Frequently asked questions

Is the online world clock free?

Yes, 100% free. No signup, no download, no paywall. The world clock runs entirely in your browser.

How does the world clock know the right time for each city?

Each city in the database is tagged with an IANA time zone (e.g. Asia/Ho_Chi_Minh, America/New_York). The browser converts your computer's UTC time into local time for that zone using Intl.DateTimeFormat. Daylight Saving Time is handled automatically.

Why are some cards light and others dark?

Cards switch color based on the city's local hour. Daytime hours (roughly 6 AM to 6 PM) show a light card; nighttime hours show a dark card.

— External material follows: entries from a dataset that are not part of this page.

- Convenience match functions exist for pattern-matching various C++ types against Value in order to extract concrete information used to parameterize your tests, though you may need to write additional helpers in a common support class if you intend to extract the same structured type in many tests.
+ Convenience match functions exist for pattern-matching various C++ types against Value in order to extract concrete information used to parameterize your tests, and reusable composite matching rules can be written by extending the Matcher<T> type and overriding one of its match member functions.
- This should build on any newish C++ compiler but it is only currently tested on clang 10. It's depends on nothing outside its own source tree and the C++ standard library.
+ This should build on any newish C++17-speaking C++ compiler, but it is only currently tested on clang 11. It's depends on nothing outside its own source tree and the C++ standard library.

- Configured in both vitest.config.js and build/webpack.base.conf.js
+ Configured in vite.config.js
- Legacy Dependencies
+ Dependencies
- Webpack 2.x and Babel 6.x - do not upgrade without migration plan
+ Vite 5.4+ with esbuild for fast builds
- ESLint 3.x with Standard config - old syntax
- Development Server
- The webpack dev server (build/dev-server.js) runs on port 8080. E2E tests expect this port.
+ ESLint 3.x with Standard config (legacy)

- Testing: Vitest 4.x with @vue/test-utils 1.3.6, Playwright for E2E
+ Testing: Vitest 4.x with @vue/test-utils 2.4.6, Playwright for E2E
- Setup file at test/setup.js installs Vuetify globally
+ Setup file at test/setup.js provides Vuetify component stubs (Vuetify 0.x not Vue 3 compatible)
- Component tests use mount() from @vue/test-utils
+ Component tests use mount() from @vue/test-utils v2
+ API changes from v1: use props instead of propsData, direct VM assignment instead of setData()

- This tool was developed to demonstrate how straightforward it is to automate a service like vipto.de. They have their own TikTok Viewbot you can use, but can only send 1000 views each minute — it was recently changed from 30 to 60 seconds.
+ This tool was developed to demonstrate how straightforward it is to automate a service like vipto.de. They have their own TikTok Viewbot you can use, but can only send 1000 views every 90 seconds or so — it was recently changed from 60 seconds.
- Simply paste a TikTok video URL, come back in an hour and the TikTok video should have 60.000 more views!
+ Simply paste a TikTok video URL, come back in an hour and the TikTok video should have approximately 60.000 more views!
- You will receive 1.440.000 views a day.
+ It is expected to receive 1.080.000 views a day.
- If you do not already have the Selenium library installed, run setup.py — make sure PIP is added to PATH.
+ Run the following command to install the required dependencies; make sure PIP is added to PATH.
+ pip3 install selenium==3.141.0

The same idea is used to shade the night side of the world map - the terminator updates every minute.

How many cities can I add?

There's no hard cap on cities, and the layout grows up to several rows of cards before reflowing. The city database includes more than 1,300 entries, covering every IANA time zone in active use.

Are my cities saved if I close the browser?

Yes. Your selected cities, their order and your theme all live in localStorage in your browser, so they're still there when you come back. Clearing browsing data removes them, and they don't sync across devices.

Can I drag the cards to reorder them?

Yes, on desktop. Press and drag a card with the mouse and drop it where you want it. The new order is saved automatically.

Does the world clock work offline?

Yes. Once the page is loaded, the world clock runs entirely in your browser - no connection needed to keep updating the time, render the map or display cities.

How accurate is the world clock?

As accurate as your device's system clock. As long as your computer or phone gets time from the network (which most modern devices do automatically), the world clock will be correct to the second.